• [Collected data]
____

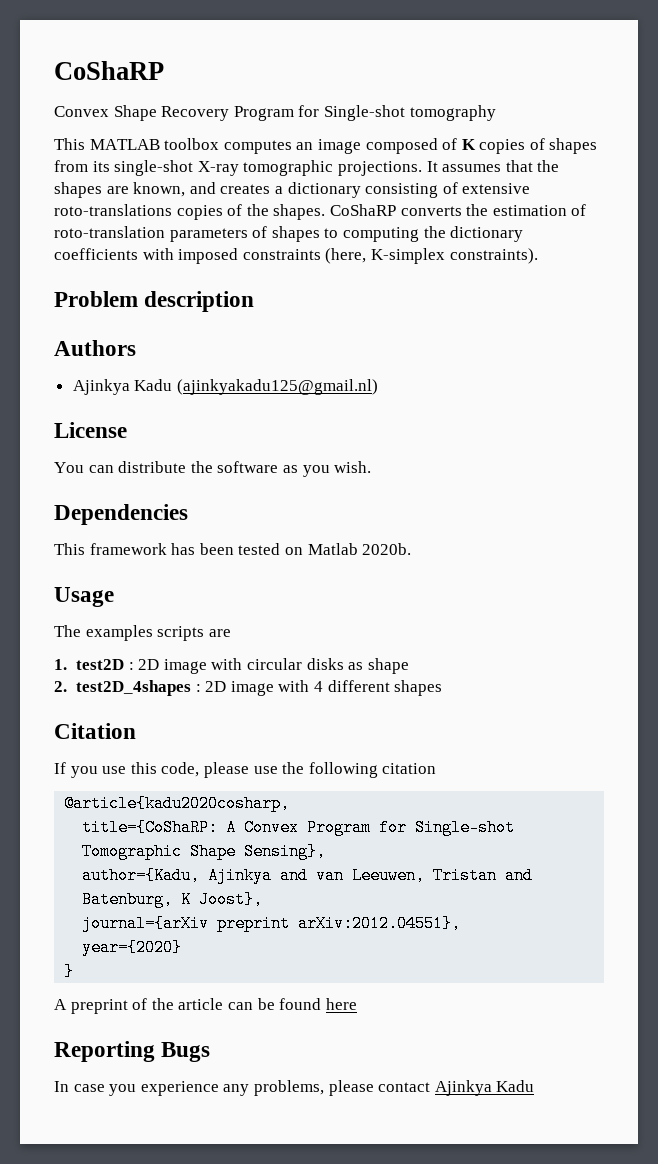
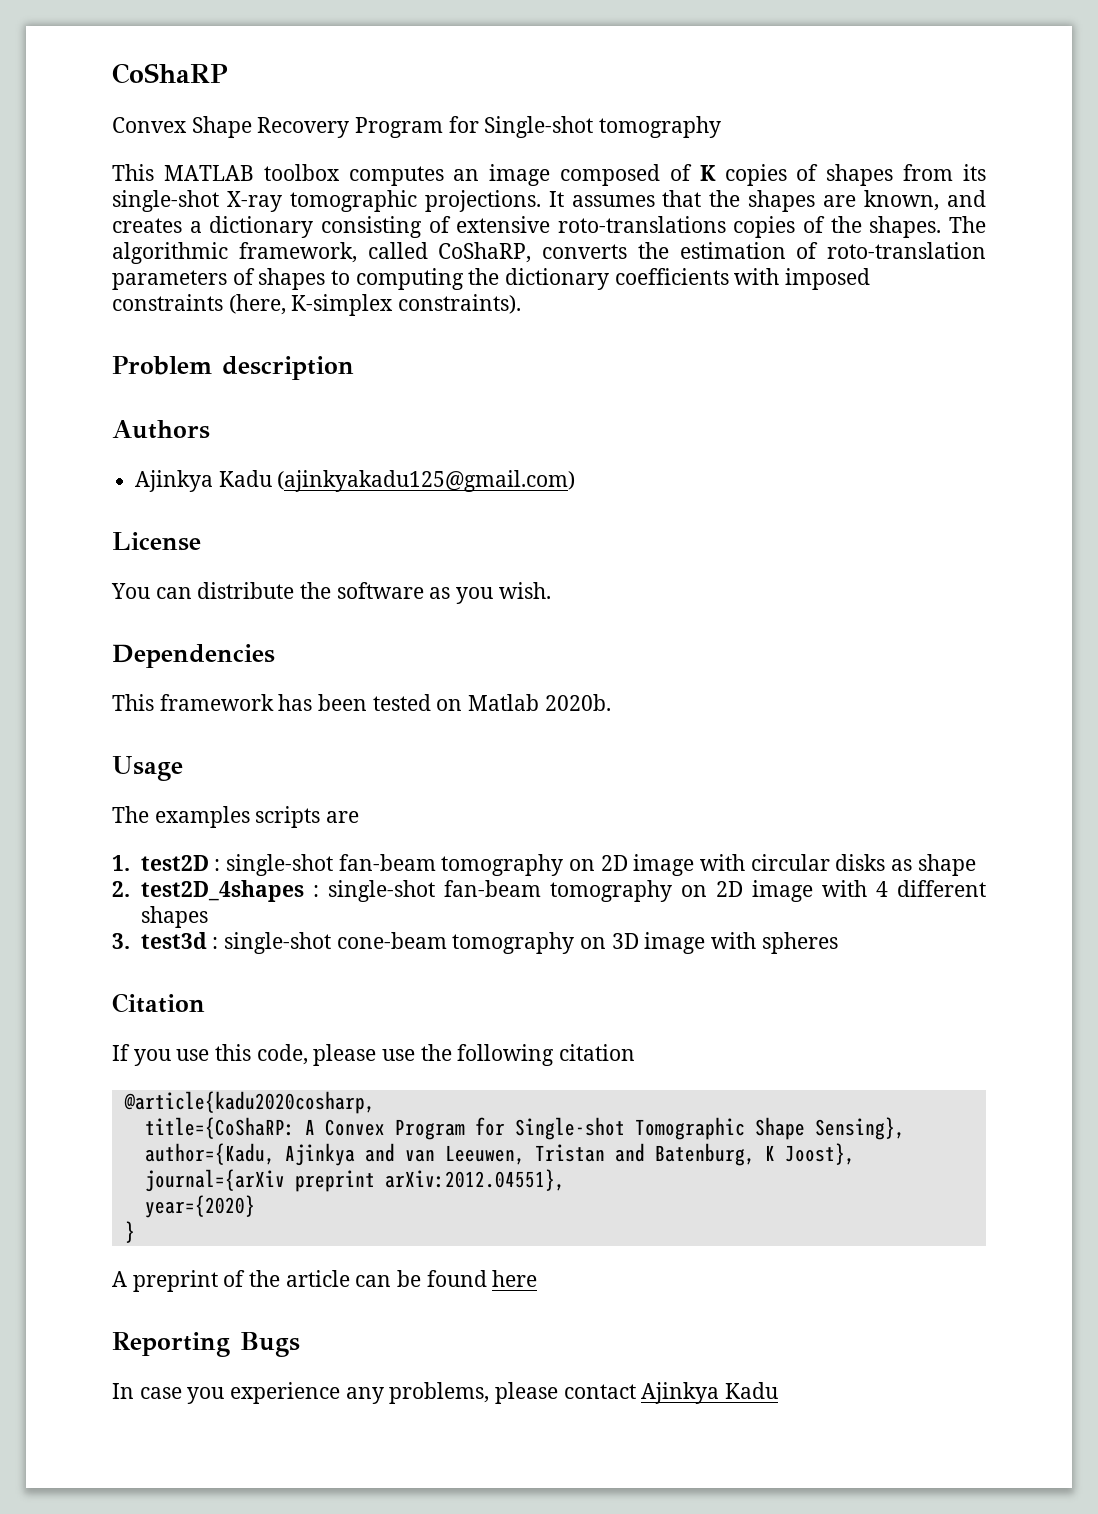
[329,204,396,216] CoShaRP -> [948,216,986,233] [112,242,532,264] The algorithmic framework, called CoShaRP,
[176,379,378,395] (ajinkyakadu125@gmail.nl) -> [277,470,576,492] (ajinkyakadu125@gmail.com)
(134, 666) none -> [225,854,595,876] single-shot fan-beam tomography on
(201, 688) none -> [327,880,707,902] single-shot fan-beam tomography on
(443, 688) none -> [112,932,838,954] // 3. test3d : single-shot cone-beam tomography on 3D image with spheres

____

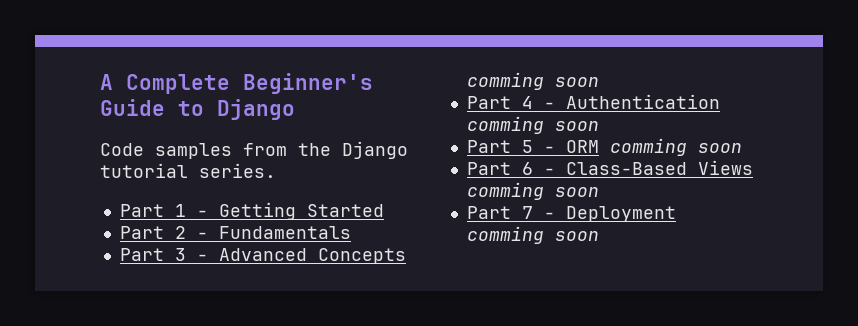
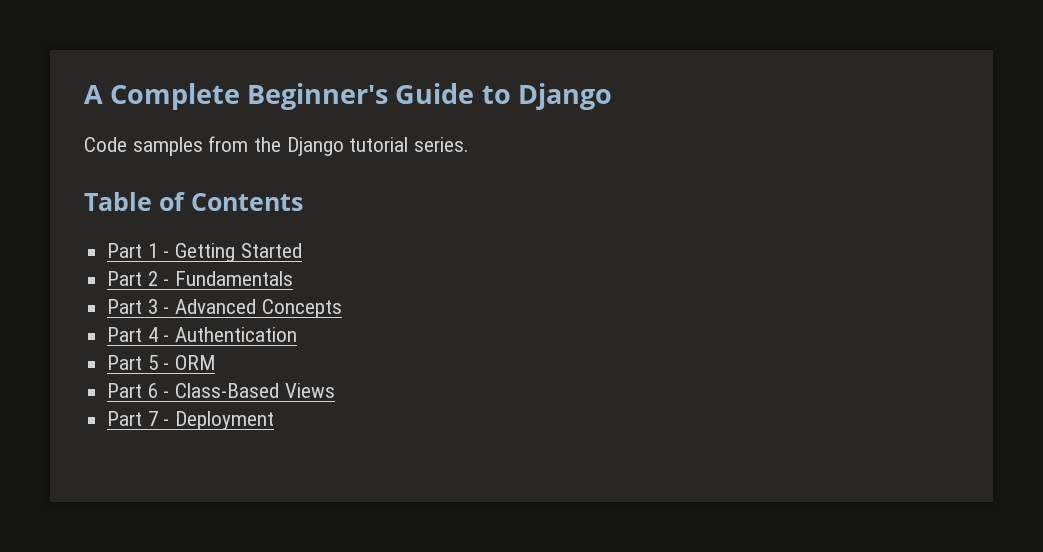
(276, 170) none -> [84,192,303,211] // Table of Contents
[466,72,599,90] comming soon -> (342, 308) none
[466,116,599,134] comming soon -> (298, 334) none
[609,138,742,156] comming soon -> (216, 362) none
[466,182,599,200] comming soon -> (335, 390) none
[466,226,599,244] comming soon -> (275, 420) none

____

• [Exercise]
Report each line in the preceding entries that holds the string "single".

• [Reply to the task]
(134, 666) none -> [225,854,595,876] single-shot fan-beam tomography on
(201, 688) none -> [327,880,707,902] single-shot fan-beam tomography on
(443, 688) none -> [112,932,838,954] // 3. test3d : single-shot cone-beam tomography on 3D image with spheres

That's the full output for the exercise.